▶ [Supplied records]:
==============================

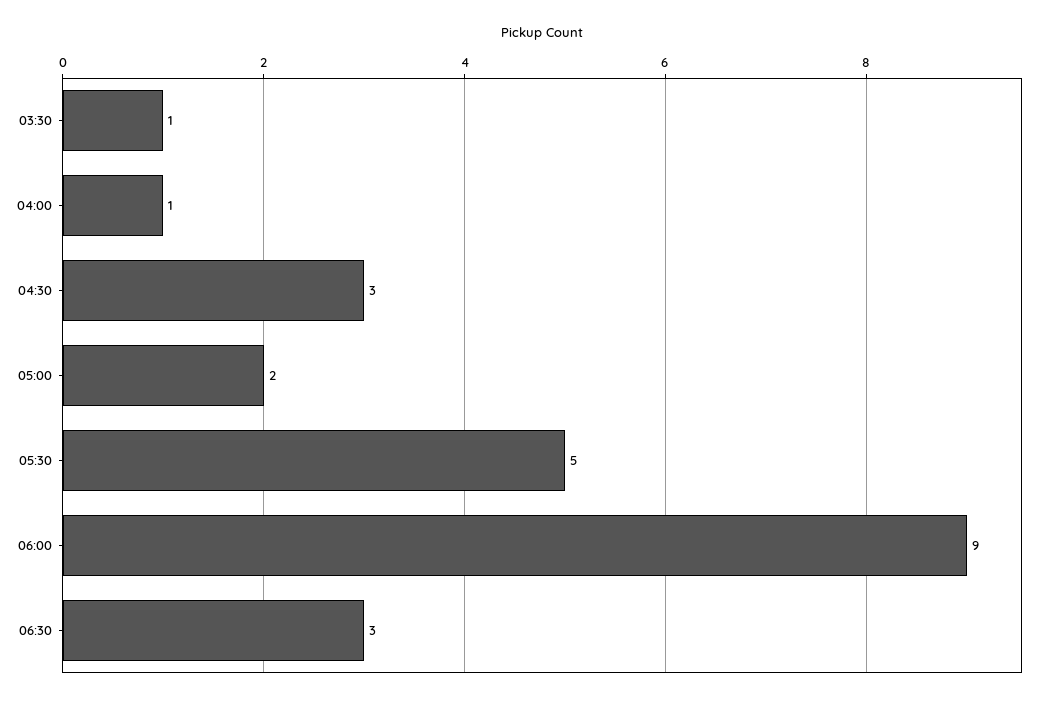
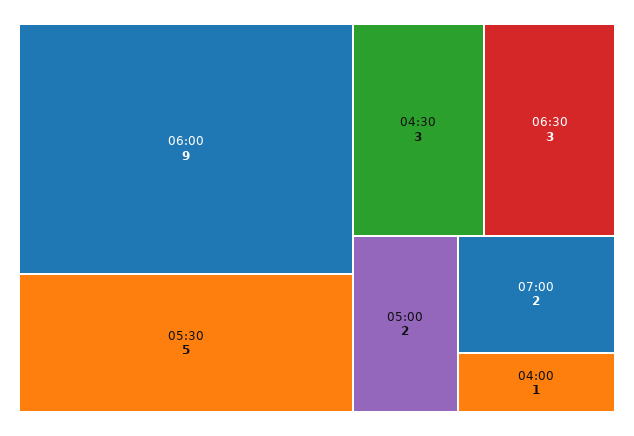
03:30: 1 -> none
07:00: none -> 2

==============================

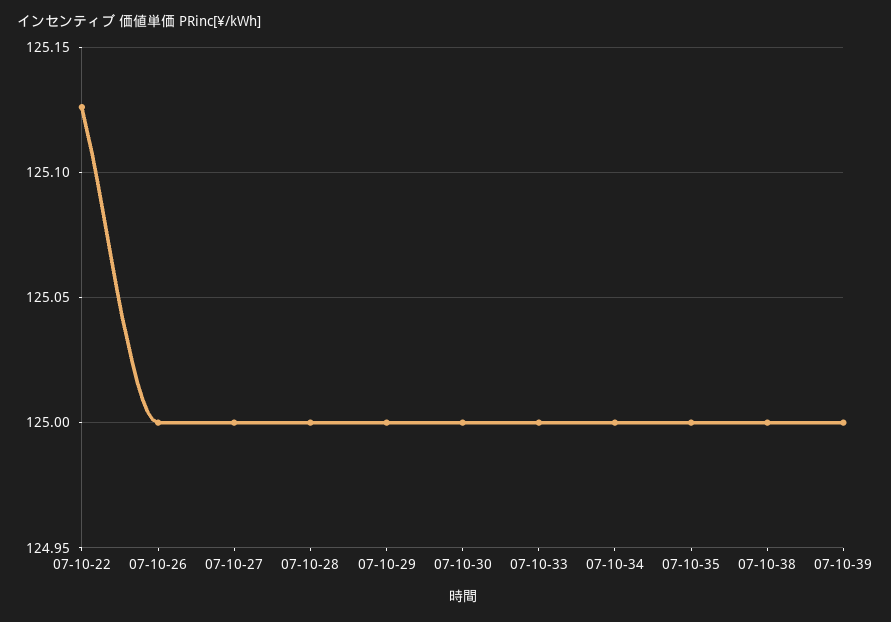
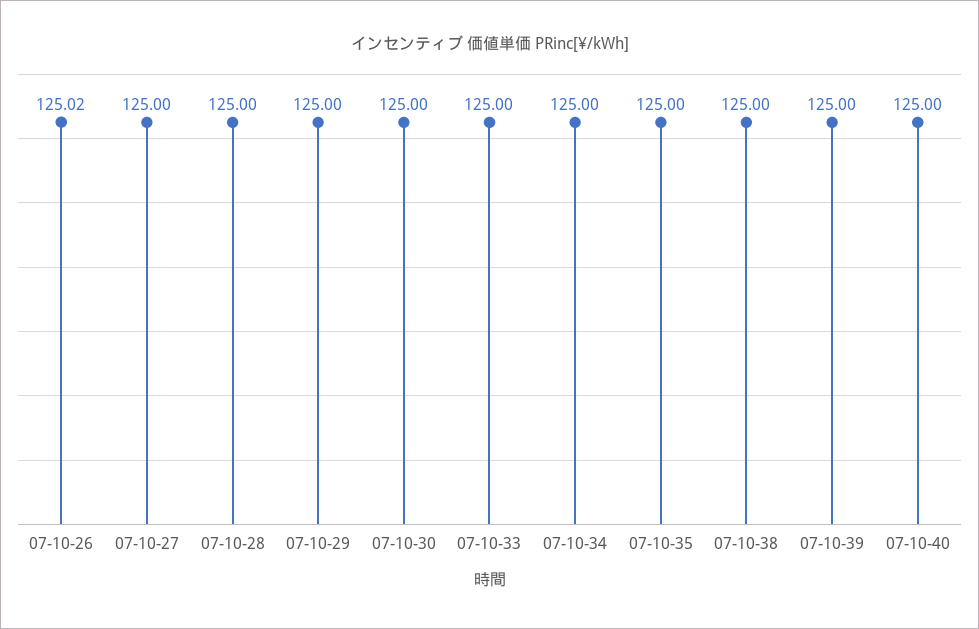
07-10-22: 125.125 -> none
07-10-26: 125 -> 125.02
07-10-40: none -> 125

==============================

▶ [What this task involves]:
Only lines with the string "none" belong in the answer; copy each of them from the listing.

▶ [Solution to the problem]:
03:30: 1 -> none
07:00: none -> 2
07-10-22: 125.125 -> none
07-10-40: none -> 125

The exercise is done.